= Winter's law =

Proposed sound change in Balto-Slavic languages

Winter's law, named after Werner Winter, who postulated it in 1978, is a proposed sound law operating on Balto-Slavic short vowels */e/, */o/, */a/ (< Proto-Indo-European (PIE) *h₂e), */i/ and */u/ according to which they lengthen before unaspirated voiced stops, and that syllable gains a rising, acute accent.

Compare:
- PIE *sed- "to sit" (> Latin sedeō, Sanskrit sīdati, Ancient Greek hézomai and English sit) > Proto-Balto-Slavic (PBS) *sēˀstei (*sēˀd-tei) > Lithuanian sė́sti, Old Church Slavonic (OCS) sěsti (with regular *dt > *st dissimilation; OCS and Common Slavic yat /ě/ < PIE/PBS */ē/).
- PIE *h₂ébōl "apple" (> English apple) > Proto-Balto-Slavic *āˀbōl > standard Lithuanian obuolỹs (accusative óbuolį) and also dialectal forms of óbuolas and Samogitian óbulas, OCS ablъko, modern Serbo-Croatian jȁbuka, Slovene jábolko etc.

Winter's law distinguishes the Balto-Slavic reflexes of PIE */b/, */d/, */g/, */gʷ/ (before which Winter's law operates in closed syllables) and PIE */bʰ/, */dʰ/, */gʰ/, */gʷʰ/ (before which there is no effect of Winter's law). Therefore in relative chronology, Winter's law operated before PIE aspirated stops */bʰ/, */dʰ/, */gʰ/ merged with PIE plain voiced stops */b/, */d/, */g/ in Balto-Slavic.

Secondarily, it distinguishes the reflexes of PIE *h₂e > */a/ and PIE */o/ which otherwise merged to */a/ in Balto-Slavic. Winter's law lengthened old */a/ (< PIE *h₂e) into Balto-Slavic */ā/ (> Lithuanian /o/, Latvian /ā/, OCS /a/) and old */o/ into Balto-Slavic */ō/ (> Lithuanian and Latvian uo, but OCS /a/). A later Common Slavic innovation merged the reflexes of Balto-Slavic */ā/ and */ō/ into OCS /a/, so Winter's law operated before the common Balto-Slavic change */o/ > */a/.

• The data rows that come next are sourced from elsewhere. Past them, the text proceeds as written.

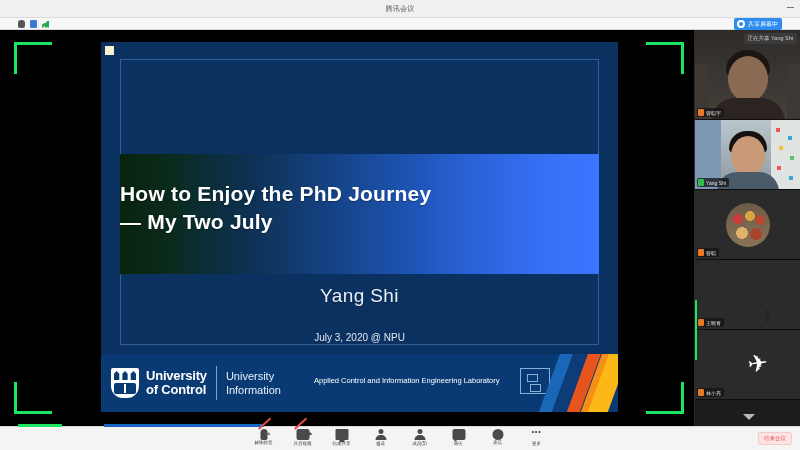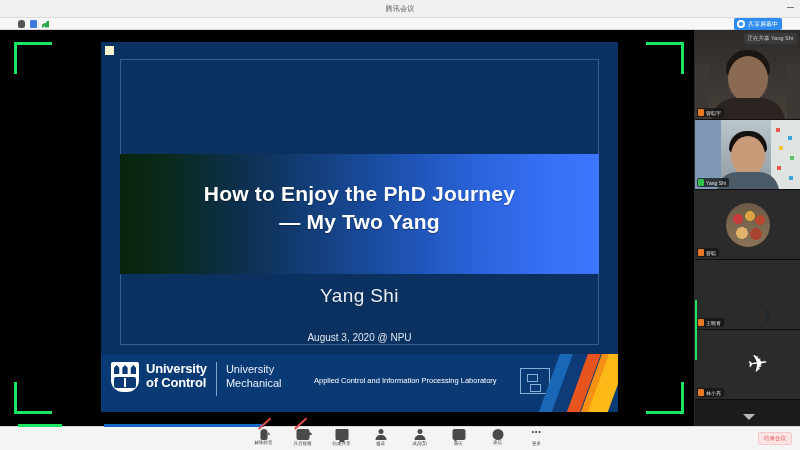--- a/index.html
+++ b/index.html
@@ -137,21 +137,21 @@
   .title-band {
     position: absolute; left: 19px; top: 112px;
     width: 479px; height: 120px;
     background: linear-gradient(to right,
       #08240c 0%, #0a2a1c 10%, #0d3050 26%,
       #14407f 42%, #1c51ad 58%, #2a62d8 74%,
       #3570f4 88%, #3c76ff 100%);
   }
   .title-band .t1, .title-band .t2 {
     position: absolute; left: 0; right: 0;
-    text-align: center;
+    text-align: left;
     color: #ffffff;
     font-weight: bold;
     font-size: 21px;
     letter-spacing: 0.2px;
     text-shadow: 0 1px 1px rgba(0,0,0,.35);
   }
   .title-band .t1 { top: 28px; }
   .title-band .t2 { top: 56px; }
 
   .speaker {
@@ -171,21 +171,21 @@
 
   
   .slide-footer {
     position: absolute; left: 0; bottom: 0;
     width: 517px; height: 58px;
     background: #0a3a74;
     overflow: hidden;
   }
   .footer-inner {
     position: absolute; left: 10px; top: 8px;
-    display: flex; align-items: flex-start; height: 42px;
+    display: flex; align-items: center; height: 42px;
   }
   .uvic-crest {
     width: 28px; height: 30px;
     background: #ffffff;
     border-radius: 2px 2px 12px 12px;
     position: relative;
     flex: 0 0 auto;
   }
   .uvic-crest .cb {
     position: absolute; left: 3px; top: 3px;
@@ -498,43 +498,43 @@
         <i></i>
         <i></i>
       </div>
 
     <div class="slide">
       <div class="slide-marker"></div>
       <div class="slide-frame"></div>
 
       <div class="title-band">
         <div class="t1">How to Enjoy the PhD Journey</div>
-        <div class="t2">— My Two Yang</div>
+        <div class="t2">— My Two July</div>
       </div>
 
       <div class="speaker">Yang Shi</div>
-      <div class="slide-date">August 3, 2020  @ NPU</div>
+      <div class="slide-date">July 3, 2020  @ NPU</div>
 
       <div class="slide-footer">
         <div class="footer-inner">
           <div class="uvic-crest">
             <span class="cb"></span>
               <span class="bk"></span>
           </div>
           <div class="uvic-name">
             <div>University</div>
             <div>of Control</div>
           </div>
           <div class="uvic-div"></div>
           <div class="dept">
             <div>University</div>
-            <div>Mechanical</div>
+            <div>Information</div>
           </div>
         </div>
-        <div class="lab-label">Applied Control and Information Processing Laboratory</div>
+        <div class="lab-label">Applied Control and Information Engineering Laboratory</div>
         <div class="diagram-ico"></div>
         <div class="stripes">
           <span class="s1"></span>
             <span class="s2"></span>
             <span class="s3"></span>
           <span class="s4"></span>
             <span class="s5"></span>
         </div>
       </div>
     </div>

The original formulation claimed vowels regularly lengthened in front of PIE voiced stops in all environments. While numerous examples supported this, many counterexamples existed such as OCS stogъ "stack" < PBS *stagas < PIE *stógos, OCS voda "water" < PBS *wadō < PIE wodṓr (collective noun formed from PIE wódr̥). Matasović adjusted Winter's law in 1994 to operate only on closed syllables, which was used in the Lexikon der indogermanischen Verben. Kortlandt, Shintani, Rasmussen, Dybo and Holst vary the blocking mechanism differently.

==Criticism==
Not all Balto-Slavic historical linguists accept Winter's law. Patri (2006) found that exceptions to the law create a too heterogeneous and voluminous set of data to allow any phonological generalization into a law.